━━━━━ Material provided

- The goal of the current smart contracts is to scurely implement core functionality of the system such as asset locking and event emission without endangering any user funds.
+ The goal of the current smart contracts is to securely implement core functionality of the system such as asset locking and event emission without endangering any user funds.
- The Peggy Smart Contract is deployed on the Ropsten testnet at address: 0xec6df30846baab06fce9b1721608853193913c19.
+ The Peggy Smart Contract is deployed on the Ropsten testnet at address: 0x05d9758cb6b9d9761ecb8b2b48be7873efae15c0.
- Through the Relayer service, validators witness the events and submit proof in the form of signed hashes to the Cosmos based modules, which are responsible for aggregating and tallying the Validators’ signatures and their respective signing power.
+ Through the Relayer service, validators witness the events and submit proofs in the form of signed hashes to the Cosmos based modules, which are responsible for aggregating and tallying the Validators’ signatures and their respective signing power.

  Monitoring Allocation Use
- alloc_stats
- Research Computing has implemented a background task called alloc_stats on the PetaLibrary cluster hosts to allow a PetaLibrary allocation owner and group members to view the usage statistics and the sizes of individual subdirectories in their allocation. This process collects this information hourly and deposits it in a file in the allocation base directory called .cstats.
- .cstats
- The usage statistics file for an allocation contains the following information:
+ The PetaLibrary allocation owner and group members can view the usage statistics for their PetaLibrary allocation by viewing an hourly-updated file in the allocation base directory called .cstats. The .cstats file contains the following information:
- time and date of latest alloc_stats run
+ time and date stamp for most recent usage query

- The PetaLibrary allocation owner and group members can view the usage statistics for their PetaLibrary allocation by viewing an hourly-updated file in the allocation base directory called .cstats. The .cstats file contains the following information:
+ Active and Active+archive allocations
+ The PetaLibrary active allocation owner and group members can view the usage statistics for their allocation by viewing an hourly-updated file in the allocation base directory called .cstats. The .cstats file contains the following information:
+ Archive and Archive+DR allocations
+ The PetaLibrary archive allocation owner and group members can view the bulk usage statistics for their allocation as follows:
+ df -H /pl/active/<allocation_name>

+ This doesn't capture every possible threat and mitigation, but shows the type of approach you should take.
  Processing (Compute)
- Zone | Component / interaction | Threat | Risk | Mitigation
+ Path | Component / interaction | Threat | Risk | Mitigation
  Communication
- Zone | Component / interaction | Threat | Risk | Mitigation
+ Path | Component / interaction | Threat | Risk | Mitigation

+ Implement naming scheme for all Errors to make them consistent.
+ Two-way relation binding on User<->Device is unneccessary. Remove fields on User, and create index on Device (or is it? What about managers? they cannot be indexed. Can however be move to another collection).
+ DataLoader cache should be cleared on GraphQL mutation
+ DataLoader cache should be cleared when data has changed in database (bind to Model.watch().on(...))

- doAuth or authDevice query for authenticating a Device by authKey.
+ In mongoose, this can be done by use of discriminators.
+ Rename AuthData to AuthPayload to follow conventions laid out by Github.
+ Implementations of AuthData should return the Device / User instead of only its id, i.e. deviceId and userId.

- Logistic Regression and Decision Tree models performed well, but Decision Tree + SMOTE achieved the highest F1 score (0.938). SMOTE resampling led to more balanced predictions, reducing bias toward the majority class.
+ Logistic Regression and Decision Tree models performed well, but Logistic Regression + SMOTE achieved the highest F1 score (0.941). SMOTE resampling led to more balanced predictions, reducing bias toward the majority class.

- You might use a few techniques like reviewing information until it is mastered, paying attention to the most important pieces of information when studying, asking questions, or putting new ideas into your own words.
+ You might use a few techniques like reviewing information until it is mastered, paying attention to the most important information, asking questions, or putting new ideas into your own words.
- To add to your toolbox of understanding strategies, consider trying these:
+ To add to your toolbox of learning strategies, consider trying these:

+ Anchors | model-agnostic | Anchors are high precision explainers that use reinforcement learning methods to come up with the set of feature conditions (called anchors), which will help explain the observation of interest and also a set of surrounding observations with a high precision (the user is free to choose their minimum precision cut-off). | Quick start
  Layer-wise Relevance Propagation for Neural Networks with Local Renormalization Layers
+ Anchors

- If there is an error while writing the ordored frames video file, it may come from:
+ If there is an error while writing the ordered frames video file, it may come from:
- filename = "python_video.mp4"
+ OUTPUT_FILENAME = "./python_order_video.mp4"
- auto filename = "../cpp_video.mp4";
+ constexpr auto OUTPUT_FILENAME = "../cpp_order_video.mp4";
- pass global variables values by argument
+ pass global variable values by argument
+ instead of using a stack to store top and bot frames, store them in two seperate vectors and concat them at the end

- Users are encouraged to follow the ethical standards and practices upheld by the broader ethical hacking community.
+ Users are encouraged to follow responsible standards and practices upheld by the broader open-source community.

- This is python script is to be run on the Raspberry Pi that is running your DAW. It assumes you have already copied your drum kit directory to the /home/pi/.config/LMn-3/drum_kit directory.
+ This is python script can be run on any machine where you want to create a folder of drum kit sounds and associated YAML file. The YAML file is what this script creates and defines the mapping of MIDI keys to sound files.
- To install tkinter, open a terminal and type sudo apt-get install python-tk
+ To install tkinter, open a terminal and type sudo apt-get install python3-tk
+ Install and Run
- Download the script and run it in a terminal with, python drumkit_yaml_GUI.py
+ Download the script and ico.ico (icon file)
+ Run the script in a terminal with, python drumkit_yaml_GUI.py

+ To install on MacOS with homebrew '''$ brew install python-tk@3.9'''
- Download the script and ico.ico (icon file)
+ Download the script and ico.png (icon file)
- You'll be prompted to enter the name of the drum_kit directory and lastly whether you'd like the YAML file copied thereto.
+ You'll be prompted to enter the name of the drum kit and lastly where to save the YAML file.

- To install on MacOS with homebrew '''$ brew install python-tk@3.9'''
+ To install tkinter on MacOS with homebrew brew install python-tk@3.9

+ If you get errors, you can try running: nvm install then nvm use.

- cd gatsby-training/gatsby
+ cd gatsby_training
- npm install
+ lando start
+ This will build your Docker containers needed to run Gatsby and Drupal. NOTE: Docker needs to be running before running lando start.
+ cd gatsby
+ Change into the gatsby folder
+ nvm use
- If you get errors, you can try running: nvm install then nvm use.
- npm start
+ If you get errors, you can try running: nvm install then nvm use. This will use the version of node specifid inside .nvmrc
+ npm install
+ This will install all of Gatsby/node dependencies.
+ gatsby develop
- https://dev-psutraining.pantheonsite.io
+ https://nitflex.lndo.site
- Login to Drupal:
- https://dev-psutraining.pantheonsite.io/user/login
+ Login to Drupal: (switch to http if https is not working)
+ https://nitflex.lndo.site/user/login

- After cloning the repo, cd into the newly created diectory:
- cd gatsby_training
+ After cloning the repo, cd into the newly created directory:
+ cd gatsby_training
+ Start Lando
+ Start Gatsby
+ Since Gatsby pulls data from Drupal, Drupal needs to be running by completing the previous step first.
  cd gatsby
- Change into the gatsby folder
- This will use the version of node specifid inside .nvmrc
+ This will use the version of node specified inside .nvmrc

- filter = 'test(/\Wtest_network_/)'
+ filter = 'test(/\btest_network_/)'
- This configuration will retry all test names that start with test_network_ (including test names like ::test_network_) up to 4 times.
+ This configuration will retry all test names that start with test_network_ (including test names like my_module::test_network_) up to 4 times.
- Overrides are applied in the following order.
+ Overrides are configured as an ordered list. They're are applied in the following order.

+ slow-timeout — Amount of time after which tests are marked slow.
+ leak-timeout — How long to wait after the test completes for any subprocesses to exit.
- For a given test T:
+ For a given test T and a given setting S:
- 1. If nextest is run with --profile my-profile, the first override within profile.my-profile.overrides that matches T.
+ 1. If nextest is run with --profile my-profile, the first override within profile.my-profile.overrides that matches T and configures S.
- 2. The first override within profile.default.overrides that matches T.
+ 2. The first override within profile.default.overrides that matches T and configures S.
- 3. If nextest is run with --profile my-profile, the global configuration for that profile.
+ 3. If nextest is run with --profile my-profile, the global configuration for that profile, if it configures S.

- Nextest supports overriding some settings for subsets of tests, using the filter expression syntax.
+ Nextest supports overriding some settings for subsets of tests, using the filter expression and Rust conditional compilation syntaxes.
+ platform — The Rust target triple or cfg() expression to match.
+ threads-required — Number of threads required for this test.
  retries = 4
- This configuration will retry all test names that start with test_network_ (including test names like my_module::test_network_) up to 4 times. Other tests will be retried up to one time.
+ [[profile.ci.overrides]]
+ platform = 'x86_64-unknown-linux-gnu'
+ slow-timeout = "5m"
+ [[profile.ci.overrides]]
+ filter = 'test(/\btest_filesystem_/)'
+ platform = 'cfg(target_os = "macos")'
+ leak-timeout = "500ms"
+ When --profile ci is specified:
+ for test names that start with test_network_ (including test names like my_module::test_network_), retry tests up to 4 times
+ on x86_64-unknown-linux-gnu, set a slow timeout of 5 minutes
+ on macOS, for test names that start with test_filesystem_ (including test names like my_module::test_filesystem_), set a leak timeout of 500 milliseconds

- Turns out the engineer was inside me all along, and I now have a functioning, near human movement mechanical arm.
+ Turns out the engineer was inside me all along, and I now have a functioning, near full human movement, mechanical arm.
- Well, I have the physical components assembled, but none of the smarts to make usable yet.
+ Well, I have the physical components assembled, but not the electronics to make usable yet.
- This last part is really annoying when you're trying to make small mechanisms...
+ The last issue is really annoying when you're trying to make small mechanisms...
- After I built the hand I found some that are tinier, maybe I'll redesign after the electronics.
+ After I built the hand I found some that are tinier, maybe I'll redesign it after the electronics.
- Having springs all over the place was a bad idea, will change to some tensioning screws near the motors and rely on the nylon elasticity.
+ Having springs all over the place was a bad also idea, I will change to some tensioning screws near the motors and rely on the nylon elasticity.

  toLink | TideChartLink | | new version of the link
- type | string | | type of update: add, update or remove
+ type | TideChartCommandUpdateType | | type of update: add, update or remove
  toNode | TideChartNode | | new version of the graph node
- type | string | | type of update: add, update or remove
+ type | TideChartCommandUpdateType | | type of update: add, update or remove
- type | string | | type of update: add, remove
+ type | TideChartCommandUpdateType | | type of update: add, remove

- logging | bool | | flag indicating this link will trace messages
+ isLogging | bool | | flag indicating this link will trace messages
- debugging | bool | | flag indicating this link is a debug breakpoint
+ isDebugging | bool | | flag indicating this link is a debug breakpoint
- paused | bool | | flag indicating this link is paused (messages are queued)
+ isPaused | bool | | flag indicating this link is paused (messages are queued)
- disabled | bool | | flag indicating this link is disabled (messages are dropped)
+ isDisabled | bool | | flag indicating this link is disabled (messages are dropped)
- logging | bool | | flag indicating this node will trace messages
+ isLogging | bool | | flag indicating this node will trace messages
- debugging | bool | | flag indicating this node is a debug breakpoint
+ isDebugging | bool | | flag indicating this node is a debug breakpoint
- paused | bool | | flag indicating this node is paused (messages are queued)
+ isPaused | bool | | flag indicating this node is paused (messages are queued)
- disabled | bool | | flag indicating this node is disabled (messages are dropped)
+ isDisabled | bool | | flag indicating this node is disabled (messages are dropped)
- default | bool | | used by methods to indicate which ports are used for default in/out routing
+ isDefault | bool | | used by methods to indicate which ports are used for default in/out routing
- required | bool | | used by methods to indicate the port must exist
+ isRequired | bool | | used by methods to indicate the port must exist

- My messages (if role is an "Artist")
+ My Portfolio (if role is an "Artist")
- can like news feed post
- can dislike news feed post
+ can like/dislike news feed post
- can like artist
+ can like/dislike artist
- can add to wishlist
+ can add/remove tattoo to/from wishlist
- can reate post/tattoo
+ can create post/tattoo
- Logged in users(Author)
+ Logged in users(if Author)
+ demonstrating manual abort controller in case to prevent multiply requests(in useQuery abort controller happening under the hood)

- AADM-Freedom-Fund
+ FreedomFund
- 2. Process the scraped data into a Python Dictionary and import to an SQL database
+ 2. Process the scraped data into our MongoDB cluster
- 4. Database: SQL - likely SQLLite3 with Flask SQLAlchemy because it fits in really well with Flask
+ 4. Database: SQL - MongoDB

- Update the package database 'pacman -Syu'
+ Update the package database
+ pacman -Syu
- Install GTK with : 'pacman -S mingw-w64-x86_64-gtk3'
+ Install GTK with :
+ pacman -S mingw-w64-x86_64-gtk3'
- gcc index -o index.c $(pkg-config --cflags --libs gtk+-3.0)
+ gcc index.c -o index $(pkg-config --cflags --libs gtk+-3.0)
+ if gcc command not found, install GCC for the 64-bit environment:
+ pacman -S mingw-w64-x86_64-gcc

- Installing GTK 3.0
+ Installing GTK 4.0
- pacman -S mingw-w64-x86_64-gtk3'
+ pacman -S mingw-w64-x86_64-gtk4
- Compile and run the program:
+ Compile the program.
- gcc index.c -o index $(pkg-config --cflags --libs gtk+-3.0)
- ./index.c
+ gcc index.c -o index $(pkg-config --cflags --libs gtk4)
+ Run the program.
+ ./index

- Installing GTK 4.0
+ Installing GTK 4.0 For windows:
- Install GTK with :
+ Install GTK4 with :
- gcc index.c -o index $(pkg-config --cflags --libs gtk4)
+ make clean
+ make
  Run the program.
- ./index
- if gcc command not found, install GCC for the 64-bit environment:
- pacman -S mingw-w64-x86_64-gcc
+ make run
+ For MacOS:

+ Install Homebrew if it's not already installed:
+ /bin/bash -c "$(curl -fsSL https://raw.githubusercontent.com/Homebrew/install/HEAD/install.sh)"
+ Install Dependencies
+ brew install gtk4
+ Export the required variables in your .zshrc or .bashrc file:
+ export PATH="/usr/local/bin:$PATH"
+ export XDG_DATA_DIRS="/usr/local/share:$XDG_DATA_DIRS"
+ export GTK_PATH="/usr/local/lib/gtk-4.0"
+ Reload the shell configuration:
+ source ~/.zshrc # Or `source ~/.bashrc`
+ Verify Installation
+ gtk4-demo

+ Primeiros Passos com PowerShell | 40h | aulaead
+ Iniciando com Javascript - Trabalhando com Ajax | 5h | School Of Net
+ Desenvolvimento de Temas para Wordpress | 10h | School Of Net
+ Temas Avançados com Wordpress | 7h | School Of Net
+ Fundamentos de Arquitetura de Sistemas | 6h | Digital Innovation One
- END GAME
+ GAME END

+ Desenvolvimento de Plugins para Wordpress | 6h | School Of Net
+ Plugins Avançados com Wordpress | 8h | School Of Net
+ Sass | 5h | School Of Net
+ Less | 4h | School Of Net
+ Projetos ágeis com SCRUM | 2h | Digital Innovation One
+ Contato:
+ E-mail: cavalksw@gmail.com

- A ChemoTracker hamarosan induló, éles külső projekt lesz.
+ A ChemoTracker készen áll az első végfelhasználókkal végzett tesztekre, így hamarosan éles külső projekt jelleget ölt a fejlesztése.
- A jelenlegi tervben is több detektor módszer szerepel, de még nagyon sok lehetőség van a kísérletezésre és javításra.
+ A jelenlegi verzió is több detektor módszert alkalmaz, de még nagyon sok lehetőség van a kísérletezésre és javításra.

━━━━━━━━━━

Required work → From the records above, give again exactly the lines running from the line with "Communication" to the line with "make them consistent.", inclusive.

Answer area →
  Communication
- Zone | Component / interaction | Threat | Risk | Mitigation
+ Path | Component / interaction | Threat | Risk | Mitigation

+ Implement naming scheme for all Errors to make them consistent.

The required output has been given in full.